Desde essa época venho vivendo em vilas distantes dos grandes centros, em constante deslocamento. Registrando tudo que sei, um dia a humanidade pode acordar e esses dados podem ser importantes.
Os camponeses me estranham, mas não se incomodam com minha presença e sempre que preciso, eles me oferecem alimentos e até pouso ocasional. Os peruanos são pequenos, morenos e extremamente bem humorados. Quase toda noite posso ouvir sua cantoria na vila, pouco distante de minha cabana.
A noite, é a pior hora. É quando começo a relembrar nossa história.
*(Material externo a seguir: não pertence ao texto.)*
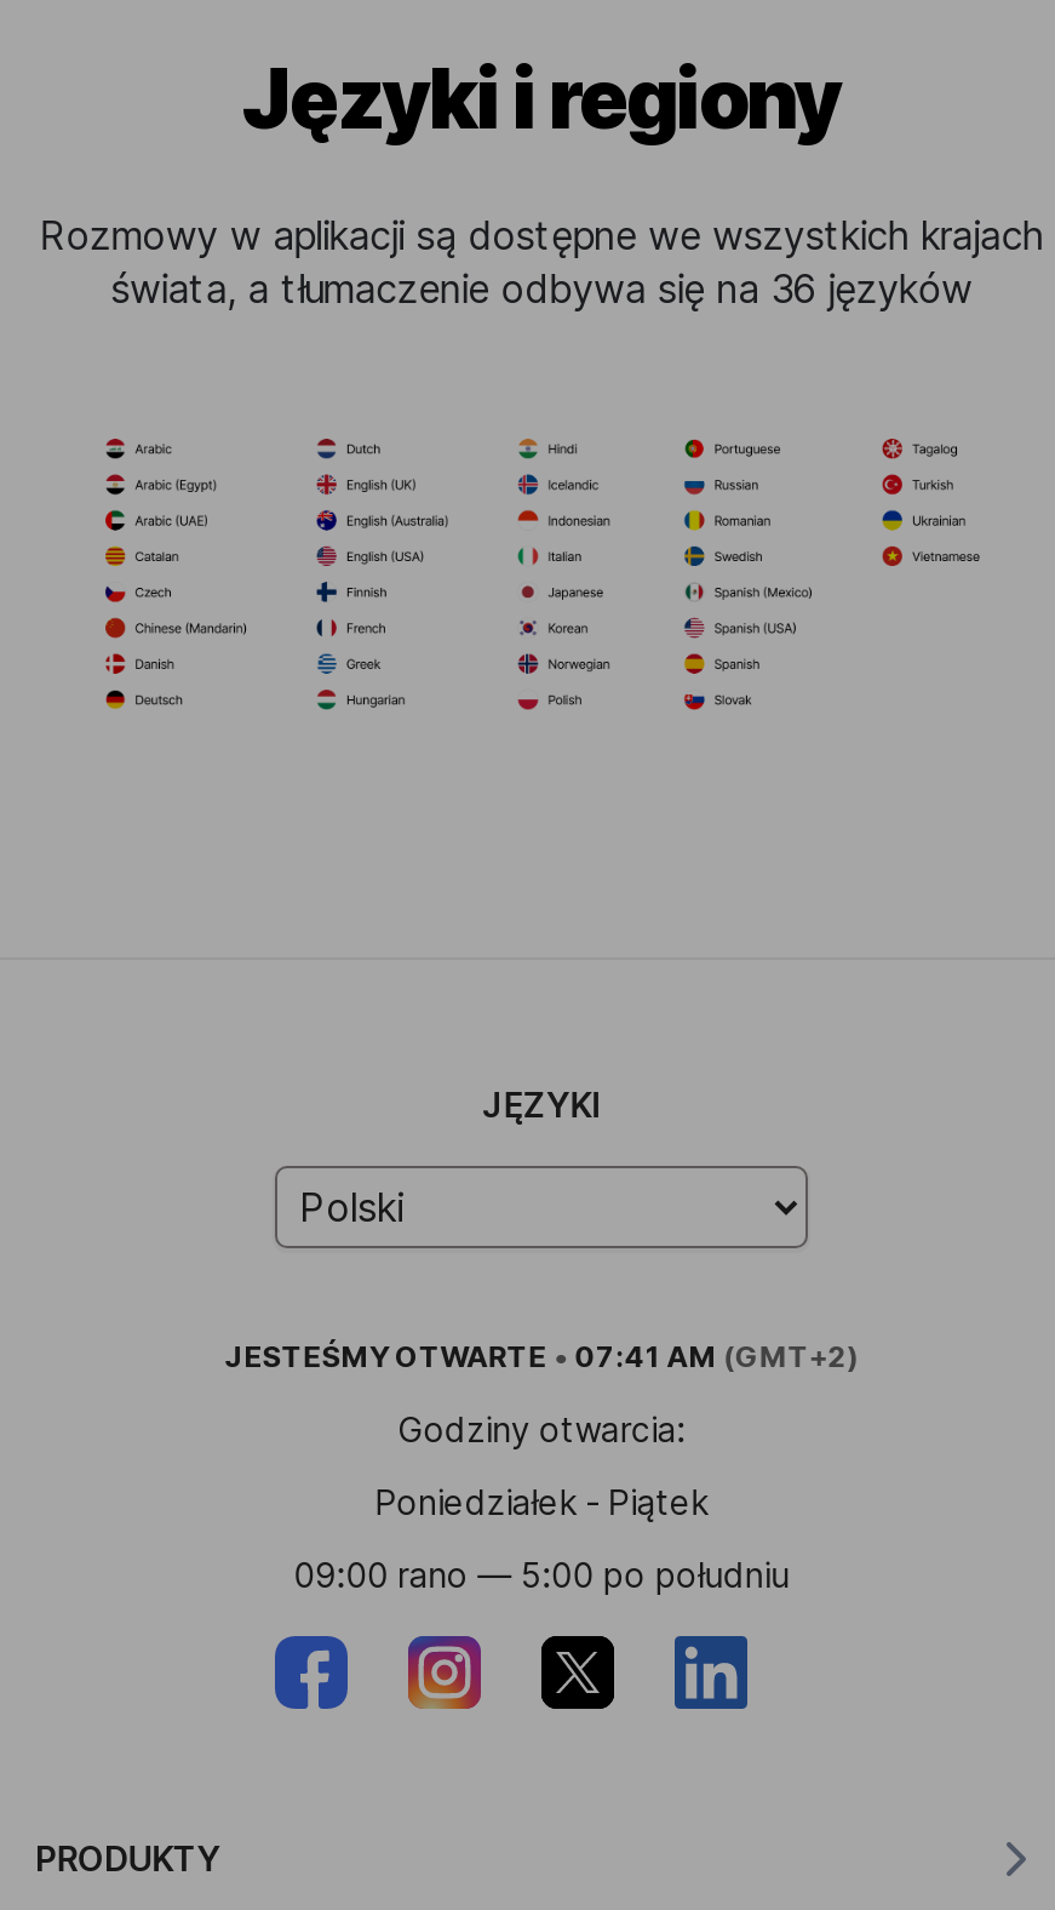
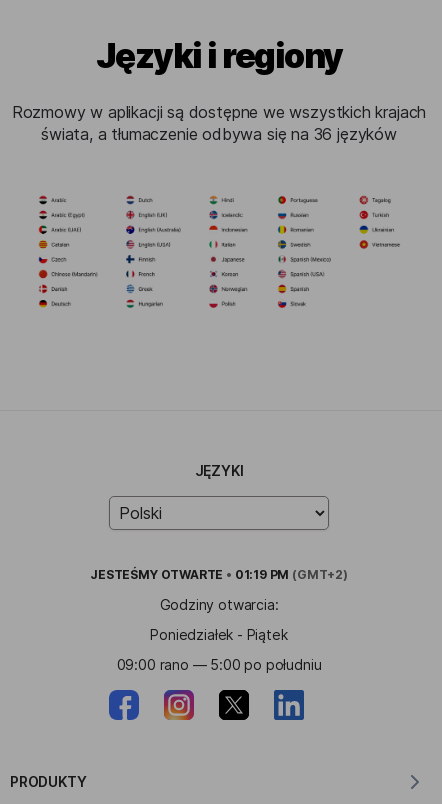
[224,1339,859,1375] JESTEŚMYOTWARTE • 07:41 AM (GMT+2) -> [90,567,348,582] JESTEŚMYOTWARTE • 01:19 PM (GMT+2)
Nós que já fomos uma raça de lobos, predadores de nós mesmos, hoje somos ovelhas para os invasores estelares.
Os fogos indicam a chegada do ano 3000. Sentado na frente da cabana posso ver a vila logo abaixo com sua festa, fogos, música e dança. Contra a luminosidade de baixo percebo o vulto de dois camponeses com seus ponchos e gorros característicos subindo a trilha. “Estranho, parecem tão altos”.